Start of RECORDS FOR PROCESSING

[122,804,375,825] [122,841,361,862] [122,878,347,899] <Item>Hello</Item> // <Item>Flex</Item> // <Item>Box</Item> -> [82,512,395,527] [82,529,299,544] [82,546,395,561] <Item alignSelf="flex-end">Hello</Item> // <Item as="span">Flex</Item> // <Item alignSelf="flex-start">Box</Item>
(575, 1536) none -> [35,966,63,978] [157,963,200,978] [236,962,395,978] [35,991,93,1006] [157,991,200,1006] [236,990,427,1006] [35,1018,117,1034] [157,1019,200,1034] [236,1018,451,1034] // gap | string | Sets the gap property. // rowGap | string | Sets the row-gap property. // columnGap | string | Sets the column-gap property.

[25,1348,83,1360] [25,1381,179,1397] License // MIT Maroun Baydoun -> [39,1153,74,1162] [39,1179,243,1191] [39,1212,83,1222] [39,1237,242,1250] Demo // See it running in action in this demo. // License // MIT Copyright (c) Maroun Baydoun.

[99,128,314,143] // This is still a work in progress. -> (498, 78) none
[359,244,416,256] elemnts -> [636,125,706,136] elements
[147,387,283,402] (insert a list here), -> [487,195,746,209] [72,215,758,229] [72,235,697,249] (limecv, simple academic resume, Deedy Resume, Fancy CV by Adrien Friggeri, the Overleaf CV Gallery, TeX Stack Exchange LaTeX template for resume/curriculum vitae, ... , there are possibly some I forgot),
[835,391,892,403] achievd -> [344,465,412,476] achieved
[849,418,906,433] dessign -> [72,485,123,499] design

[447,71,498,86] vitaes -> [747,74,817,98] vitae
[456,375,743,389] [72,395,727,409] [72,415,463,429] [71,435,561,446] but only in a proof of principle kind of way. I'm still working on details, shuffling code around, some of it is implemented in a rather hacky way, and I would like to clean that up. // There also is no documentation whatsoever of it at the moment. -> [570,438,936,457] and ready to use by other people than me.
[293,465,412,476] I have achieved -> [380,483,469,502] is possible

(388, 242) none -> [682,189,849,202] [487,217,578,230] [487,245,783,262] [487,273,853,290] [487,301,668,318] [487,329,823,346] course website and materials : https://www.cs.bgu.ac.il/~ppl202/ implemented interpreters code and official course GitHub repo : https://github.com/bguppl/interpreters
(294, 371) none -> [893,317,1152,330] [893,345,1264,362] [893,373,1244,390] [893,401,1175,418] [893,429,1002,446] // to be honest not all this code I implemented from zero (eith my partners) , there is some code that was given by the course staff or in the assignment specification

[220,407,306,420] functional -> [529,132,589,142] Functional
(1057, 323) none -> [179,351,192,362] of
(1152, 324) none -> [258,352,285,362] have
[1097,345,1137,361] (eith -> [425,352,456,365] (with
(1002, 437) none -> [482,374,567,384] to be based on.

End of RECORDS FOR PROCESSING

Write out all the entries once more, exactly.

FINAL ANSWER ->
[122,804,375,825] [122,841,361,862] [122,878,347,899] <Item>Hello</Item> // <Item>Flex</Item> // <Item>Box</Item> -> [82,512,395,527] [82,529,299,544] [82,546,395,561] <Item alignSelf="flex-end">Hello</Item> // <Item as="span">Flex</Item> // <Item alignSelf="flex-start">Box</Item>
(575, 1536) none -> [35,966,63,978] [157,963,200,978] [236,962,395,978] [35,991,93,1006] [157,991,200,1006] [236,990,427,1006] [35,1018,117,1034] [157,1019,200,1034] [236,1018,451,1034] // gap | string | Sets the gap property. // rowGap | string | Sets the row-gap property. // columnGap | string | Sets the column-gap property.

[25,1348,83,1360] [25,1381,179,1397] License // MIT Maroun Baydoun -> [39,1153,74,1162] [39,1179,243,1191] [39,1212,83,1222] [39,1237,242,1250] Demo // See it running in action in this demo. // License // MIT Copyright (c) Maroun Baydoun.

[99,128,314,143] // This is still a work in progress. -> (498, 78) none
[359,244,416,256] elemnts -> [636,125,706,136] elements
[147,387,283,402] (insert a list here), -> [487,195,746,209] [72,215,758,229] [72,235,697,249] (limecv, simple academic resume, Deedy Resume, Fancy CV by Adrien Friggeri, the Overleaf CV Gallery, TeX Stack Exchange LaTeX template for resume/curriculum vitae, ... , there are possibly some I forgot),
[835,391,892,403] achievd -> [344,465,412,476] achieved
[849,418,906,433] dessign -> [72,485,123,499] design

[447,71,498,86] vitaes -> [747,74,817,98] vitae
[456,375,743,389] [72,395,727,409] [72,415,463,429] [71,435,561,446] but only in a proof of principle kind of way. I'm still working on details, shuffling code around, some of it is implemented in a rather hacky way, and I would like to clean that up. // There also is no documentation whatsoever of it at the moment. -> [570,438,936,457] and ready to use by other people than me.
[293,465,412,476] I have achieved -> [380,483,469,502] is possible

(388, 242) none -> [682,189,849,202] [487,217,578,230] [487,245,783,262] [487,273,853,290] [487,301,668,318] [487,329,823,346] course website and materials : https://www.cs.bgu.ac.il/~ppl202/ implemented interpreters code and official course GitHub repo : https://github.com/bguppl/interpreters
(294, 371) none -> [893,317,1152,330] [893,345,1264,362] [893,373,1244,390] [893,401,1175,418] [893,429,1002,446] // to be honest not all this code I implemented from zero (eith my partners) , there is some code that was given by the course staff or in the assignment specification

[220,407,306,420] functional -> [529,132,589,142] Functional
(1057, 323) none -> [179,351,192,362] of
(1152, 324) none -> [258,352,285,362] have
[1097,345,1137,361] (eith -> [425,352,456,365] (with
(1002, 437) none -> [482,374,567,384] to be based on.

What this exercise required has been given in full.